Saved data entries:
==*==

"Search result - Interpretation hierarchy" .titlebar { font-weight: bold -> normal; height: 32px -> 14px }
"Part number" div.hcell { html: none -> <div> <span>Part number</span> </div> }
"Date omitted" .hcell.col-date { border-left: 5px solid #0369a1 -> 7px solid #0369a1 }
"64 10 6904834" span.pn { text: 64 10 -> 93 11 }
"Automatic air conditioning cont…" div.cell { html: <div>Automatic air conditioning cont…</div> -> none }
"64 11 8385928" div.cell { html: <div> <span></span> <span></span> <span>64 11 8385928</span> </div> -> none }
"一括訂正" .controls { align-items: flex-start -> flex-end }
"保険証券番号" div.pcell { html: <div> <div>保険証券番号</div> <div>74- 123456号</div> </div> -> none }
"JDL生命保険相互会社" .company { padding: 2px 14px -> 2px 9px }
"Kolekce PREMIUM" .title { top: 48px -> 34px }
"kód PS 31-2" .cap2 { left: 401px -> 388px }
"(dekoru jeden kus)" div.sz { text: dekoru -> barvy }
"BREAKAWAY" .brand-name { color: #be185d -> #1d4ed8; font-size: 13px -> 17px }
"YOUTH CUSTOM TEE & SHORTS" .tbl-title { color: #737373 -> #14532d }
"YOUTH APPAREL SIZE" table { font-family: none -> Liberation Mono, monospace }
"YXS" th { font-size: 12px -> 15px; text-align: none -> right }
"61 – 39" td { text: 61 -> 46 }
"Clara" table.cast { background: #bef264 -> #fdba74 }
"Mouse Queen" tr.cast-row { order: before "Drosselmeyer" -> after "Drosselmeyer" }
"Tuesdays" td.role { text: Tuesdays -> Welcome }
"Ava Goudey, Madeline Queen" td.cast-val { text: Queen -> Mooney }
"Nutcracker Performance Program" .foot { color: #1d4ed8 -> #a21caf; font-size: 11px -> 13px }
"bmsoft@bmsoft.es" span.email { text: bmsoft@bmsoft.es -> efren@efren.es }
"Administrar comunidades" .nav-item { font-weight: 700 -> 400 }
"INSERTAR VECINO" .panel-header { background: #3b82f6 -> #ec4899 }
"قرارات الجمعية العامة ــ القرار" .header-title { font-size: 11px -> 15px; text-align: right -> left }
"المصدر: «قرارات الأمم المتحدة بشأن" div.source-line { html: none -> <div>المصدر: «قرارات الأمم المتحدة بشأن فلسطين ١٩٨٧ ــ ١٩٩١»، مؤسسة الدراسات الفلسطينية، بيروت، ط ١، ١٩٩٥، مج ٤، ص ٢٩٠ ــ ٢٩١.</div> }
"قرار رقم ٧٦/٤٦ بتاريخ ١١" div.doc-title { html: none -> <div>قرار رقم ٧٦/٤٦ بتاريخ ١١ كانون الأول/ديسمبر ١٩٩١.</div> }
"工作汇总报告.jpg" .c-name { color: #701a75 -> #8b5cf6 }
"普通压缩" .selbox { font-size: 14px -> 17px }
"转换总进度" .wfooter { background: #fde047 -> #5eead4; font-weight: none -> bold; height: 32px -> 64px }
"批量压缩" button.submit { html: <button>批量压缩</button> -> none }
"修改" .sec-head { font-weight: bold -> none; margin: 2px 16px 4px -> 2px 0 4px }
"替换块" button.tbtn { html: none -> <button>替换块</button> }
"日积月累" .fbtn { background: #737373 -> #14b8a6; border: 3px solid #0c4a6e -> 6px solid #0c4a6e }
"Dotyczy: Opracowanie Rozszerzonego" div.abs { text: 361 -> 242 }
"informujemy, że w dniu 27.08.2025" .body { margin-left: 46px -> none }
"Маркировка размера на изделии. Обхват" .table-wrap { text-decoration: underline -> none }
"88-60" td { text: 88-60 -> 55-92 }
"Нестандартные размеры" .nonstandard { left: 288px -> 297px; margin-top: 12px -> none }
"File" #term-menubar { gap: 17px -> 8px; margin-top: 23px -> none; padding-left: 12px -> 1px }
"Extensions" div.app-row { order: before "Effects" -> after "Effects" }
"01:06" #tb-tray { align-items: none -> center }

==*==

What you give back should be only the lines of the records above, starting at the line with "none -> <button>替换块</button>" and ending at the line with "left: 288px ->", restated word for word.

"替换块" button.tbtn { html: none -> <button>替换块</button> }
"日积月累" .fbtn { background: #737373 -> #14b8a6; border: 3px solid #0c4a6e -> 6px solid #0c4a6e }
"Dotyczy: Opracowanie Rozszerzonego" div.abs { text: 361 -> 242 }
"informujemy, że w dniu 27.08.2025" .body { margin-left: 46px -> none }
"Маркировка размера на изделии. Обхват" .table-wrap { text-decoration: underline -> none }
"88-60" td { text: 88-60 -> 55-92 }
"Нестандартные размеры" .nonstandard { left: 288px -> 297px; margin-top: 12px -> none }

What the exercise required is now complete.